Love At First Sight/Literature

Everything About Fiction You Never Wanted to Know.


Examples of Love At First Sight in Literature include:

  • Happens to Kim Ward and Jelka Tolonen in David Wingrove's Chung Kuo series.
  • The two protagonists of Anthem, Equality and Liberty, fall in love the second they meet.
  • In Five Hundred Years After, Aliera and Mario fall in love almost immediately, despite him being an assassin fleeing after attempting to kill the Emperor. However, this may be Paarfi's embellishment.
  • In Sandy Mitchell's Warhammer 40,000 novel For the Emperor, Ciaphas Cain describes his first meeting with Amberley Vail. He declares he's never believed in Love At First Sight, but he can still remember (decades later) every detail about her from that first meeting.
  • A humorous version in the latest book of the Wheel of Time, in which Berelain (The Vamp, who seduces people for political advantage) and Galad (an exaggeration of the Knight in Shining Armor) both fall head-over-heels on their first meeting. This leads to many entertaining scenes, especially as both of them are presented earlier as cool-headed and in control.
  • Harry Potter crushes on Cho the instant he sees her during a Quiddich match in his third year. Of course, it doesn't last...
    • Not to mention Ginny Weasley's reaction to Harry from the moment she meets him. That one sticks.
    • Nine-year-old Severus Snape seems completely entranced by little Lily Evans from the moment he lays eyes on her.
      • Though in this instance it seems unclear whether the scene is actually the first time they've seen each other. Petunia points him out to her sister as 'that Snape boy from Spinner's End', and with a judgmental air... this means there has been some interaction before, even if he was only pointed out to them, but it is memorable enough that they recognize him. Some of his dialogue also implies he has seen her before he actually had the opportunity to speak to her.
  • Marius and Cosette in Les Misérables, to a truly ridiculous (and obnoxious) extent.
    • In the musical, their courtship amounts to about 10 minutes of total time onstage together before their marriage.
  • In Dan Abnett's Gaunt's Ghosts novel The Guns of Tanith, Milo, reflecting on his not present love, considers Caffran and Cridd and their sweet romance, even though neither of them would describe it as love as first sight. (From their actual meetings in Necropolis, they might be wrong not to do so.)
  • In James Thurber's The 13 Clocks, Prince Zorn and Princess Saralinda. It quite annoys her uncle, the wicked duke.
  • In G. K. Chesterton's Tales of the Long Bow, Owen Hood habitually fishes a certain location in hopes of meeting again a woman he had met only once:

Years before, when he was a very young man, he had sat fishing on that island one evening as the twilight bands turned to dark, and two or three broad bands of silver were all that was left of the sunset behind the darkening trees. The birds were dropping out of the sky and there was no noise except the soft noises of the river. Suddenly, and without a sound, as comes a veritable vision, a girl had come out of the woods opposite. She spoke to him across the stream, asking him he hardly knew what, which he answered he hardly knew how. She was dressed in white and carried a bunch of bluebells loose in her hand; her hair in a straight fringe of gold was low on her forehead; she was pale like ivory, and her pale eyelids had a sort of flutter as of nervous emotion.
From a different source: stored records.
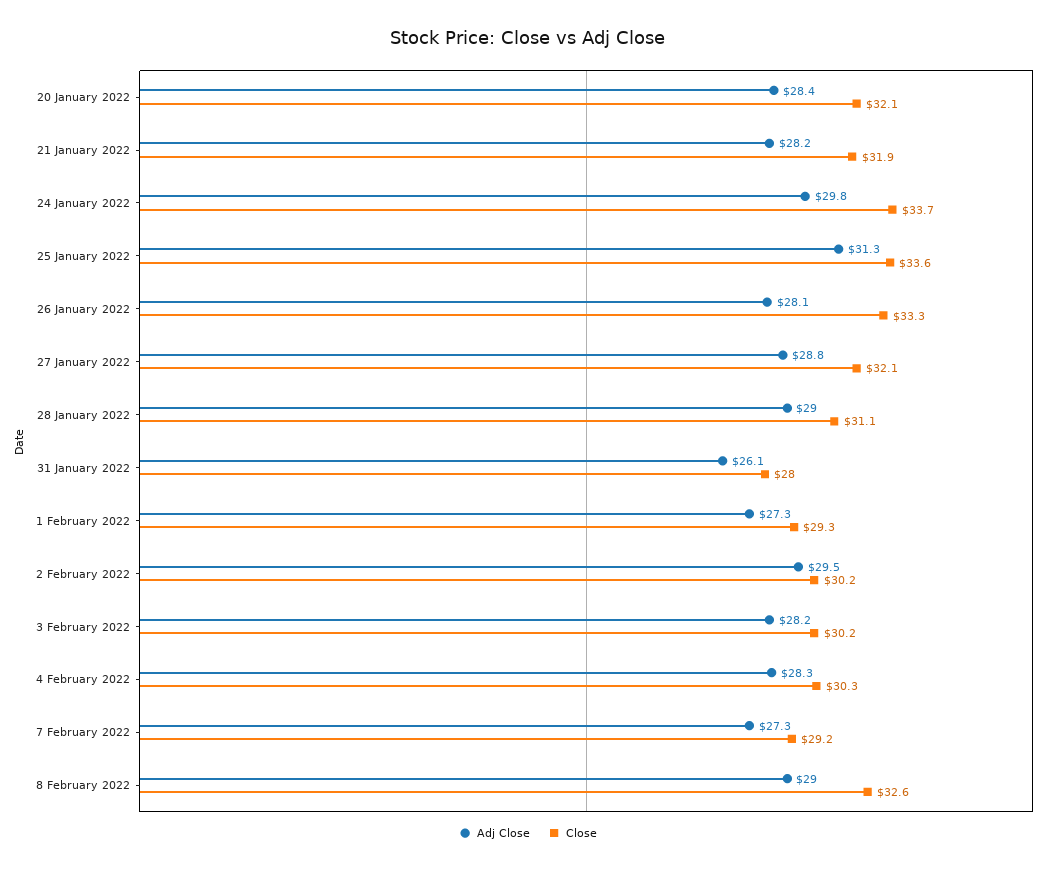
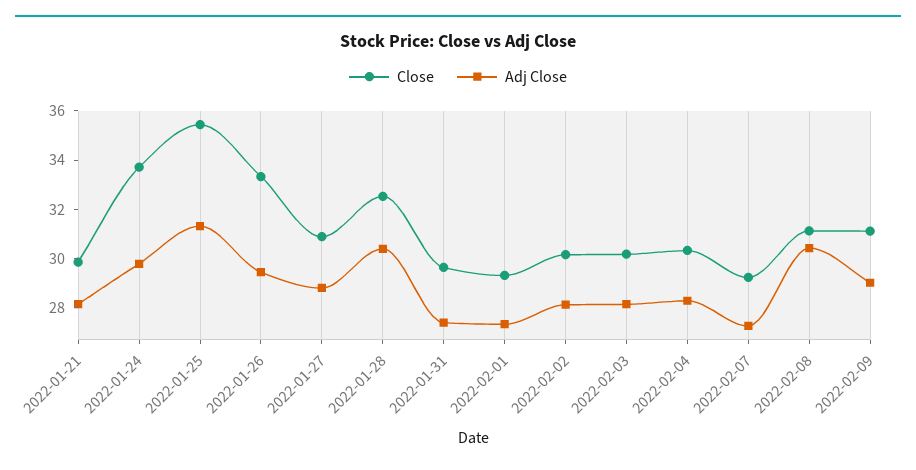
Adj Close, 20 January 2022: 28.4 -> none
Close, 20 January 2022: 32.1 -> none
Close, 21 January 2022: 31.9 -> 30
Close, 25 January 2022: 33.6 -> 35.5
Adj Close, 26 January 2022: 28.1 -> 29.5
Close, 27 January 2022: 32.1 -> 31
Adj Close, 28 January 2022: 29 -> 30.5
Close, 28 January 2022: 31.1 -> 32.5
Adj Close, 31 January 2022: 26.1 -> 27.5
Close, 31 January 2022: 28 -> 29.5
Adj Close, 2 February 2022: 29.5 -> 28
Adj Close, 8 February 2022: 29 -> 30.5
Close, 8 February 2022: 32.6 -> 31
Close, 2022-02-09: none -> 31
Adj Close, 2022-02-09: none -> 29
  • Parodied in the Discworld novel Sourcery, where Nijel and Conina first meet: "The world had suddenly separated into two parts -- the bit which contained Nijel and Conina, and the bit which contained everything else. The air between them crackled. Probably, in their half, a distant orchestra was playing, bluebirds were tweeting, little pink clouds were barrelling through the sky, and all the other things that happen at times like this."
  • Tom Sawyer to Becky in The Adventures of Tom Sawyer. This had obvious parallels with the way Mark Twain himself fell for his wife, which is subtly noted in The Adventures of Mark Twain stop-motion film.
  • Very common in Henryk Sienkiewicz's works, including Quo Vadis and his Trilogy though notably averted in the Darker and Edgier last book of the Trilogy, Pan Wolodyjowski.
  • In Edgar Rice Burroughs's A Princess of Mars, John Carter (finally) realizes this.
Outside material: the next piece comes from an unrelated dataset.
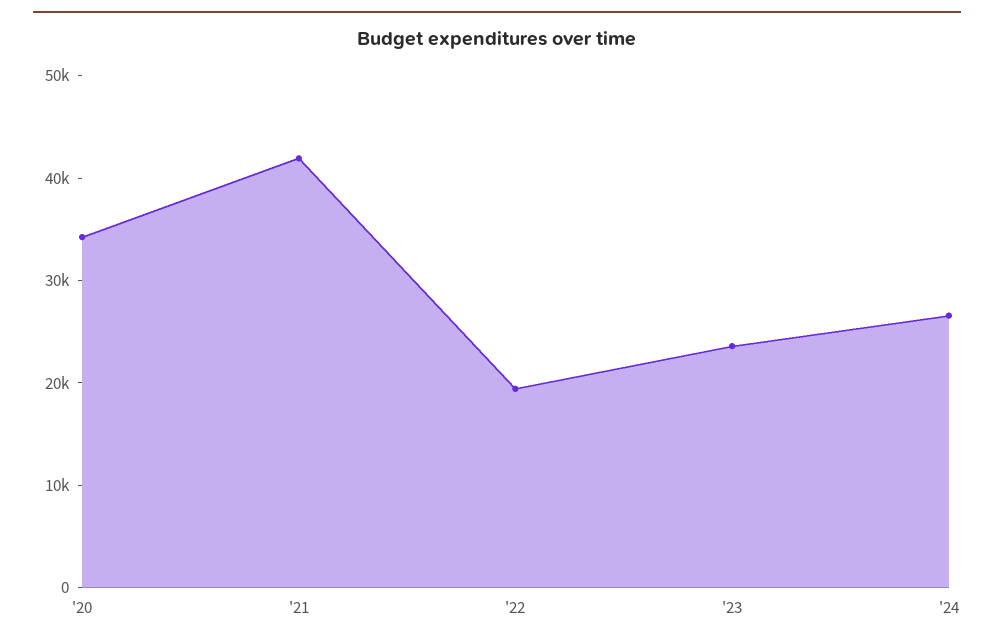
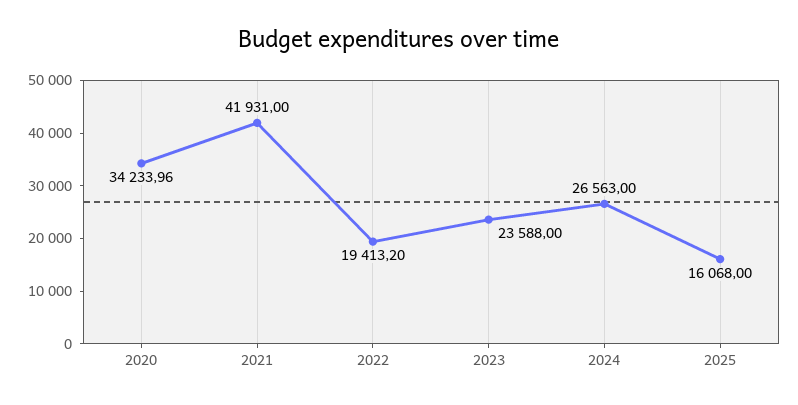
2025: none -> 16068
I loved Dejah Thoris. The touch of my arm upon her naked shoulder had spoken to me in words I would not mistake, and I knew that I had loved her since the first moment that my eyes had met hers that first time in the plaza of the dead city of Korad.
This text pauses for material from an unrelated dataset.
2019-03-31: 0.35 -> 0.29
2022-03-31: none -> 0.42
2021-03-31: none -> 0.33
  • From Skulduggery Pleasant, China Sorrows has the ability to make everyone she meets fall in love with her. Skulduggery says that the effects lessen over time but will never go away completely.
  • Hell's Gate by David Weber features one group of people with a variety of psychic talents. Voices are the most common power, and are telepathic. Recognition between telepaths is very rare, but happens enough that it is the standard for most great works of Romance and tragedy in the world. Two persons who've never met lock eyes and just suddenly are in love. But they don't know each other, and may already be married to other people.
  • The werewolves in the Twilight series undergoes a process called imprinting, which alludes to animals' instinctive and overpowering attachment to their young. However the effect is complicated by the fact that the werewolf can imprint on any human (in one case, a baby), and it can also happen when he or she is already in love with someone else.
    • "Baby" being minutes after she's born.
      • Implied that it had already happened before she was born and that that was the reason he stayed for the entire pregnancy, and that he just mistook it for his feelings for Bella. Which is even squickier.

"Hey, Nessie, remember when I was trying to bang your mom?"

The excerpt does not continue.